I also tried it the other way around (setting the value in the preprocess html function and then retrieving it in the page preprocess function) but that didn't work either. Which brings up a related question: in what order are these preprocess functions, er, processed? It seems to me that the page preprocess function comes before the html one, is that correct?

14

You're going to need either a global or static variable to accomplish this...personally I'd recommend going with static and implementing a generic helper function using Drupal's static pattern like so:

function _myTheme_var($var_name, $new_val = NULL) {
  $vars = &drupal_static(__FUNCTION__, array());

  // If a new value has been passed
  if ($new_val) {
    $vars[$var_name] = $new_val;
  }

  return isset($vars[$var_name]) ? $vars[$var_name] : NULL;
}

function myTheme_preprocess_page(&$vars){
  $vars['some_var'] = _myTheme_var('my_var', 7); // Set the value and retrieve it
}

function myTheme_preprocess_html(&$vars){
  $vars['some_var'] = _myTheme_var('my_var'); // Get the value
}

The $vars arrays for each preprocess function are completely different objects in memory so you won't be able to use that array to pass things around.

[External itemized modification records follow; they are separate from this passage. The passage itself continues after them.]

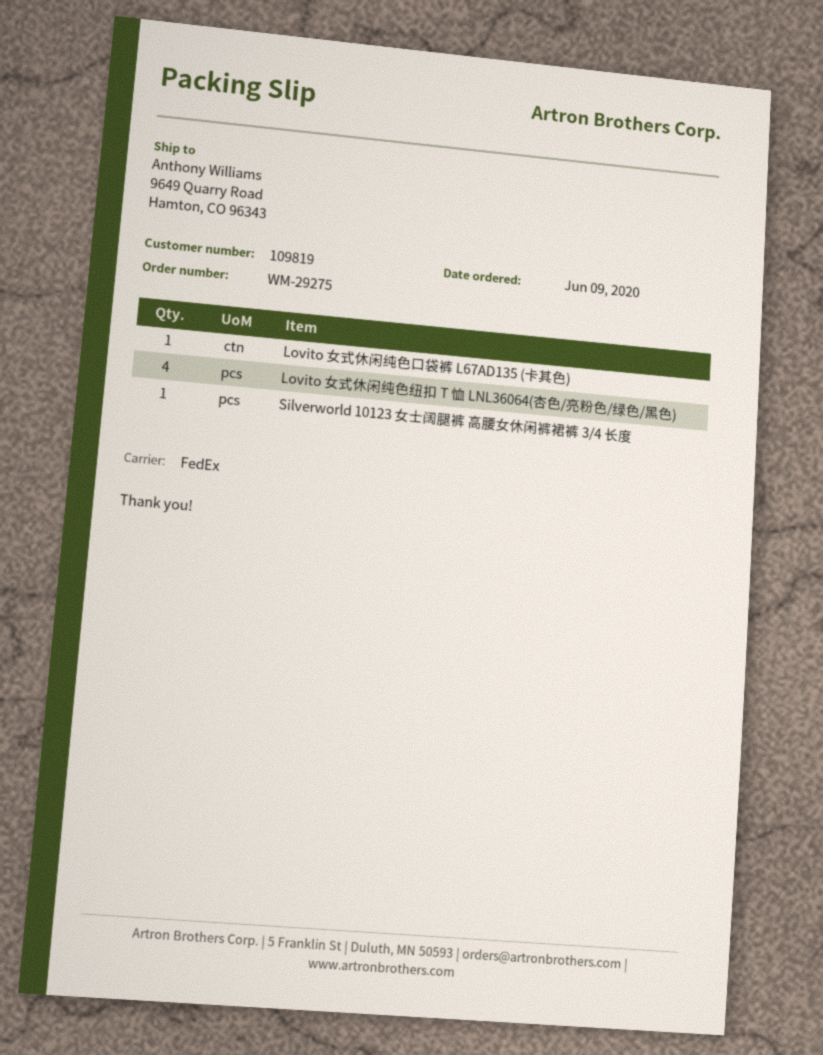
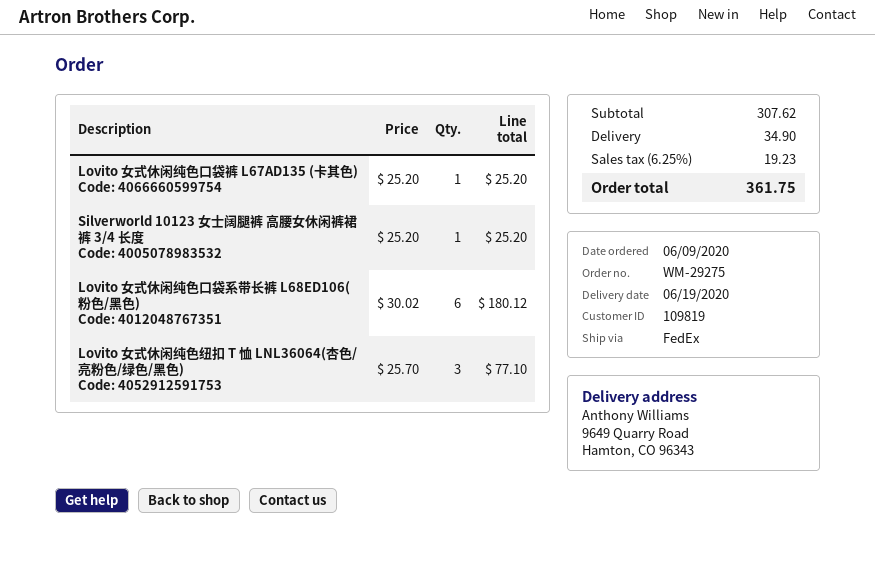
Lovito 女式休闲纯色纽扣 T 恤 LNL36064(杏色/亮粉色/绿色/黑色): 4 -> 3
Lovito 女式休闲纯色口袋系带长裤 L68ED106(粉色/黑色): none -> 6

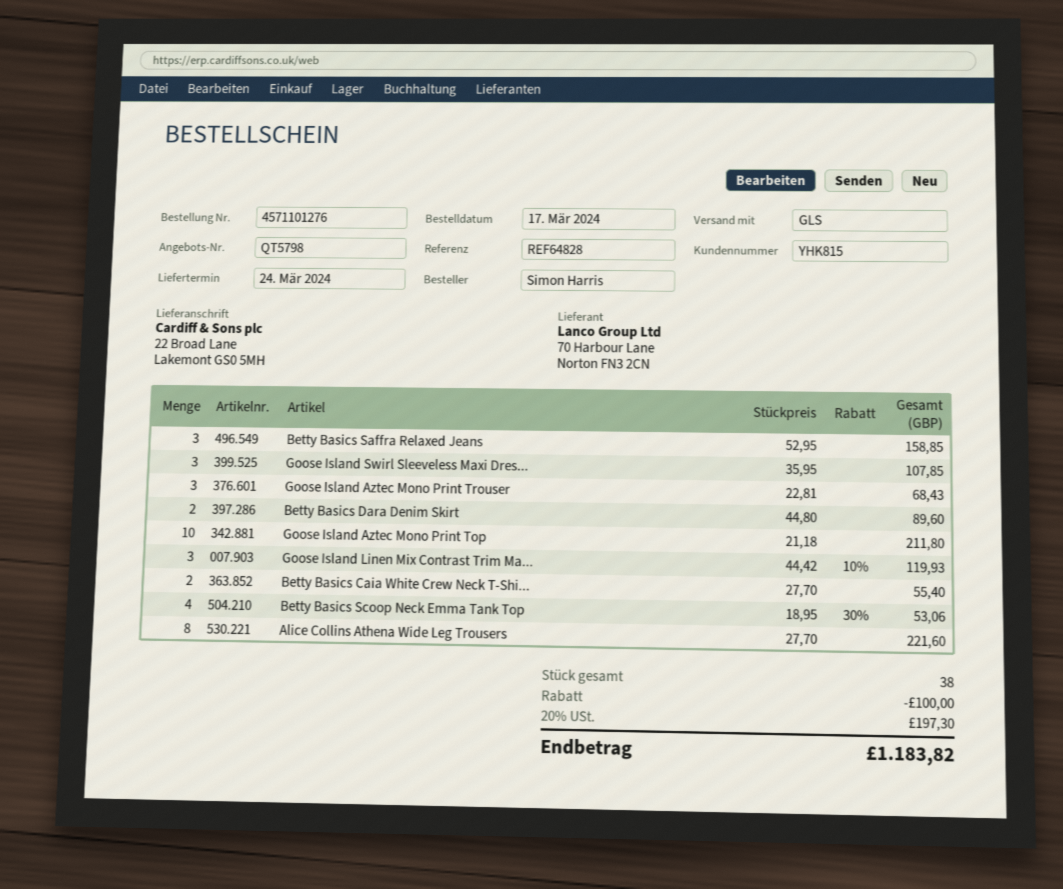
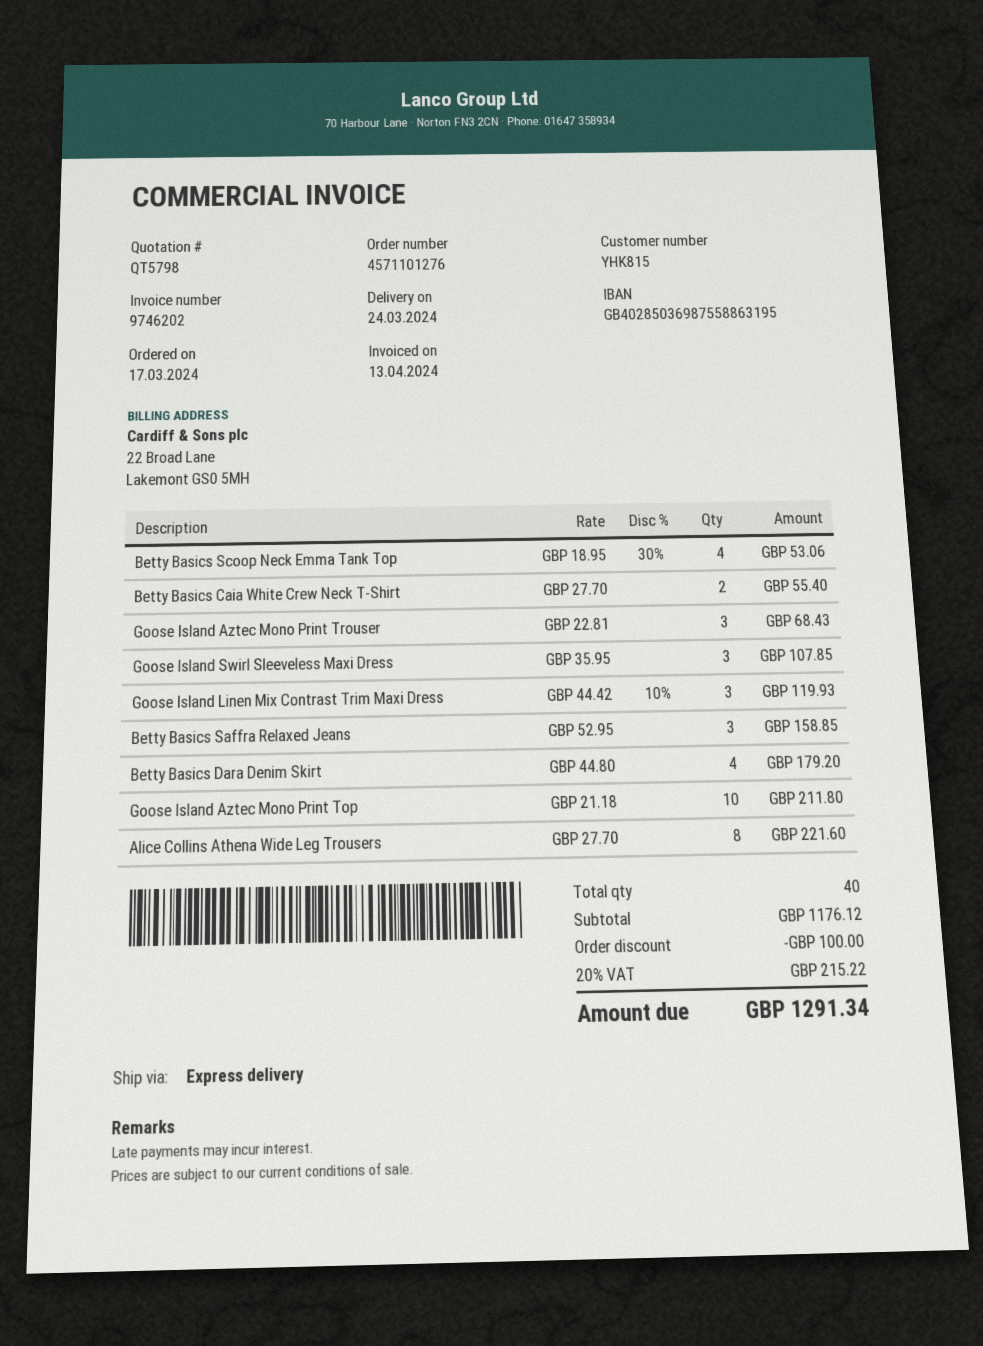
shipping method: GLS -> express
Betty Basics Dara Denim Skirt: 2 x 44.80 = 89.60 -> 4 x 44.80 = 179.20
total quantity: 38 -> 40
tax: 20% = 197.30 -> 20% = 215.22
total: 1183.82 -> 1291.34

I've seen this sort of pattern used a lot in Drupal core so I think it would be the best way to go.

EDIT

Oh and yes, hook_preprocess_page() is called before hook_preprocess_html()...as far as I'm aware Drupal works in a sort of "inside-out" manner so hook_preprocess_html() would probably be the last one that's run in a page build.

3

I accomplished this with a similar case of 'node' and 'page' by doing:

function mymodule_preprocess_node(&$vars) {
  _mymodule_preprocess_vars($vars,'node');
}

function mymodule_preprocess_page(&$vars) {
  _mymodule_preprocess_vars($vars,'page');
}

function _mymodule_preprocess_vars(&$vars, $where) {

  // all vars common to both node and page set here

  switch($where) {

    case 'node':

      // node only vars set here;

      break;

    case 'page':

      // page only vars set here;

      break;
  }
}

so I'd imagine it would work similarly with 'page' and 'html' instead.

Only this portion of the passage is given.